# Propagator from Path integral

In class we have proved something like:

$$\frac{\partial^2 Z(J,\bar{J})}{\partial J(x) \partial \bar{J}(x')}\frac{1}{Z}|_{J=\bar{J}=0}=\Delta(x-x').$$

That by introducing source terms to path integral we can simply recover Feynman propagator. But how do we actually recover Feynman propagator in practice? We have:

$$Z(J, \bar{J})=\int {\cal D} \bar{\psi} {\cal D} \psi \exp \left[ i \int \,d^4x \bar{\psi} ( i \gamma_\mu D^\mu - m ) \psi + J\psi + \bar{J}\bar{\psi} \right].$$

Giving us something like (I think):

$$\frac{\partial^2 Z(J,\bar{J})}{\partial J(x) \partial \bar{J}(x')}|_{J=0}=\int {\cal D} \bar{\psi} {\cal D} \psi( \bar{\psi}\psi)\exp \left[ i \int \,d^4x \bar{\psi} ( i \gamma_\mu D^\mu - m ) \psi \right] = \det( i \gamma_\mu D^\mu - m)( i \gamma_\mu D^\mu - m)^{-1}.$$

We divide both sides by $Z$ so determinant disappears, but how to go from the last line to old good Feynman propagator for Diracs field?

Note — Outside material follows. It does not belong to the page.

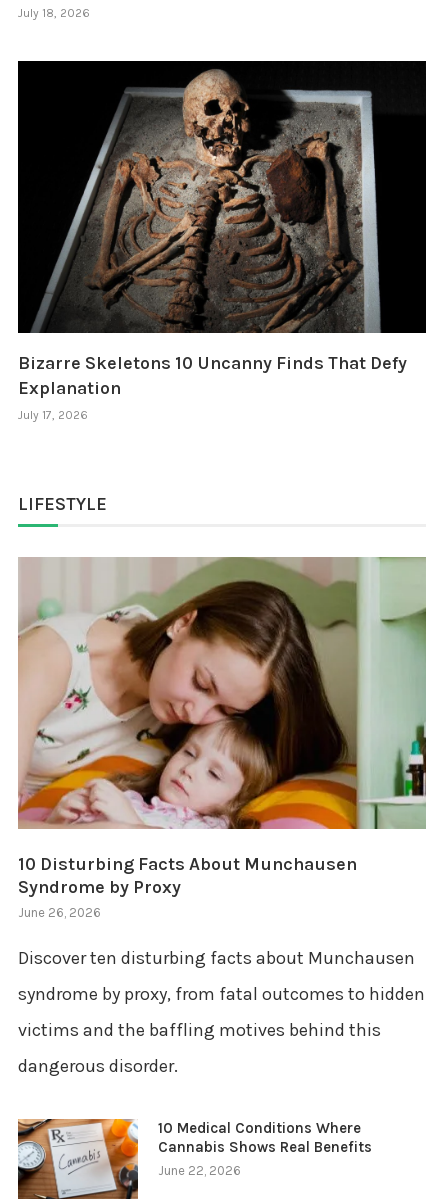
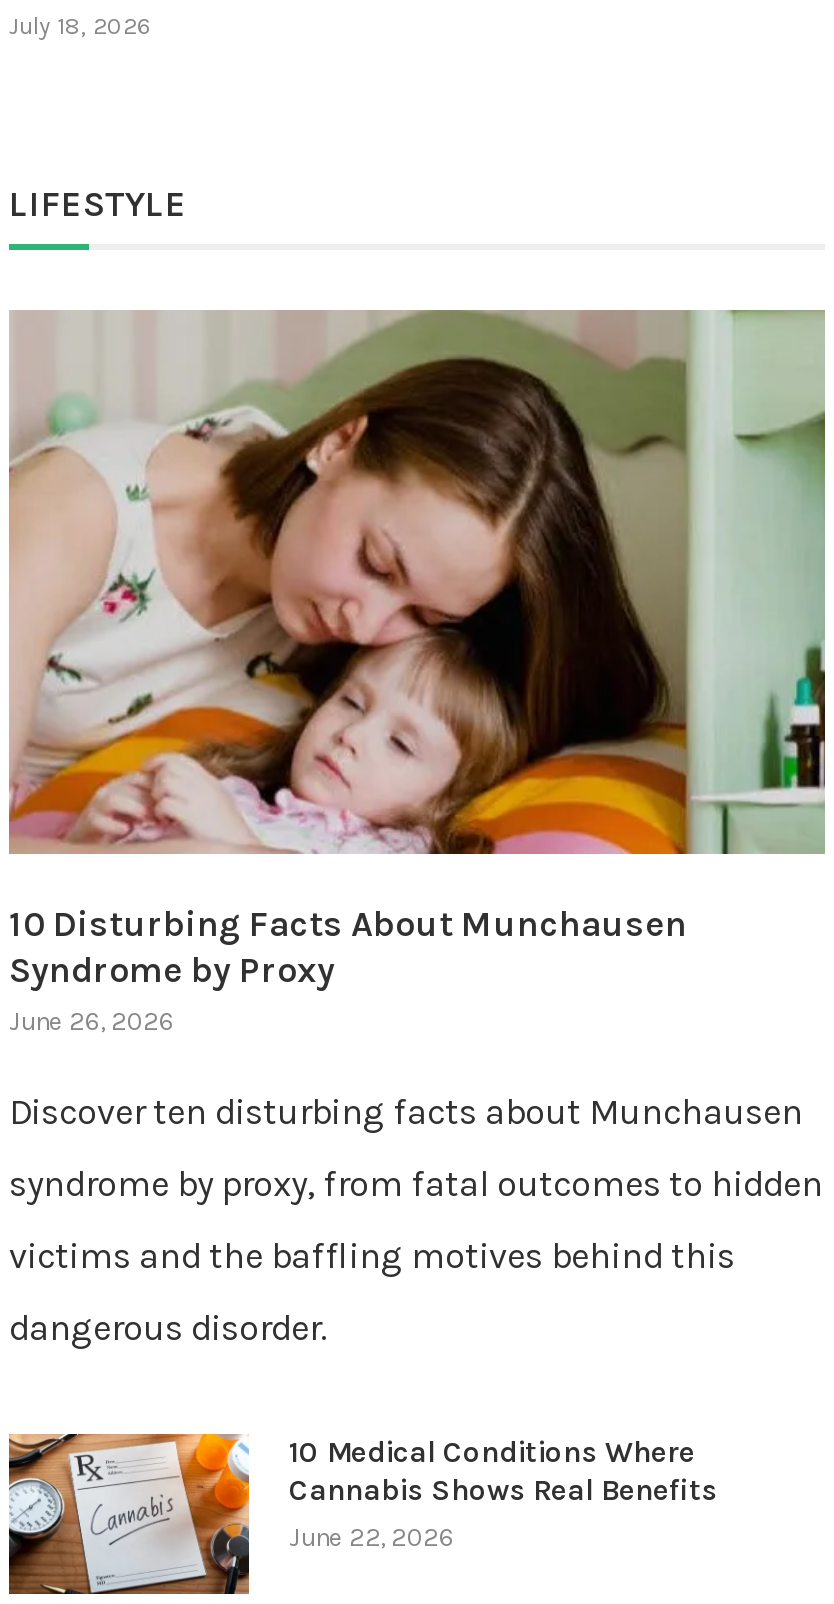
- [image]
- Bizarre Skeletons 10 Uncanny Finds That Defy
- Explanation
- July 17, 2026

• According to the page you linked to, the Feynman propagator for Dirac fields is $\tilde{S}_F(p) = \frac{1}{\gamma_\mu p^\mu-m}$. This is the same as your result upon making the identification $p_\mu = -i D_\mu$ and taking into account the different sign convention. – tparker May 23 '16 at 7:28
• Actually Qmechanic added the link. But my expression is in position space, if I transform quantity such as $\frac{1}{( i \gamma_\mu D^\mu - m)}$ to momentum space, does the trivial expressions $\partial_\mu -> ip_\mu$ still applies? From the first impression it seems that FT of something in denominator is non-trivial? – Wagm May 23 '16 at 18:11
• I'll expand my comment into an answer to address that – tparker May 23 '16 at 19:08

You're right that the Feynman propagator for a spinor field is indeed $(i \gamma^\mu D_\mu - m)^{-1}$. The tricky part is interpreting exactly what the "inverse" means. It doesn't just mean that you invert the gamma matrices (although you do do that). The derivative operator is also being inverted. That is, if we define a function $G(y, x) := (i \gamma^\mu D_\mu - m)^{-1}$, then
$$\int d^4x\, G(y, x)\, f(x) = g(y) \implies (i \gamma^\mu D_\mu - m) g(x) = f(x).$$
It may help to think of $G(x, y)$ as being like a matrix (since it has two "indices" $x$ and $y$) and $f(x)$ as being like a vector (since it has one "index" $x$). Then the integration over $x$ is like matrix multiplication, and $G(y, x)$ is like the matrix inverse of the infinite-dimensional (not 4x4) "matrix" $(i \gamma^\mu D_\mu - m)$.
From this, it shouldn't be too hard to see that $$(i \gamma^\mu D_\mu - m)\, G(x, y) = \delta^4(x - y). \qquad \qquad (1)$$ So when we say that $G$ is the "inverse" of $(i \gamma^\mu D_\mu - m)$, we mean that it is the Green's function for the differential operator, not just the matrix inverse of the gamma matrices. We now use translational invariance to realize that $G(x, y)$ actually only depends on the single argument $x - y$. If we Fourier transform both sides, the integral over $x$ turns this into a convolution of $(i \gamma^\mu D_\mu - m)$ and $G$. The Fourier transform of a convolution is simply the product of the Fourier transforms, so the Fourier transform is easy: $$(-\gamma^\mu p_\mu - m)\, \tilde{G}(k) = 1$$ (where $\tilde{G}(k)$ is now just a 4x4 matrix, the "1" on the RHS is the 4x4 identity matrix, and the LHS just involves 4x4 matrix multiplication over the spinor indices.) So we finally get $$\tilde{G}(k) = (-\gamma^\mu p_\mu - m)^{-1},$$ where the inverse now just means 4x4 matrix inversion.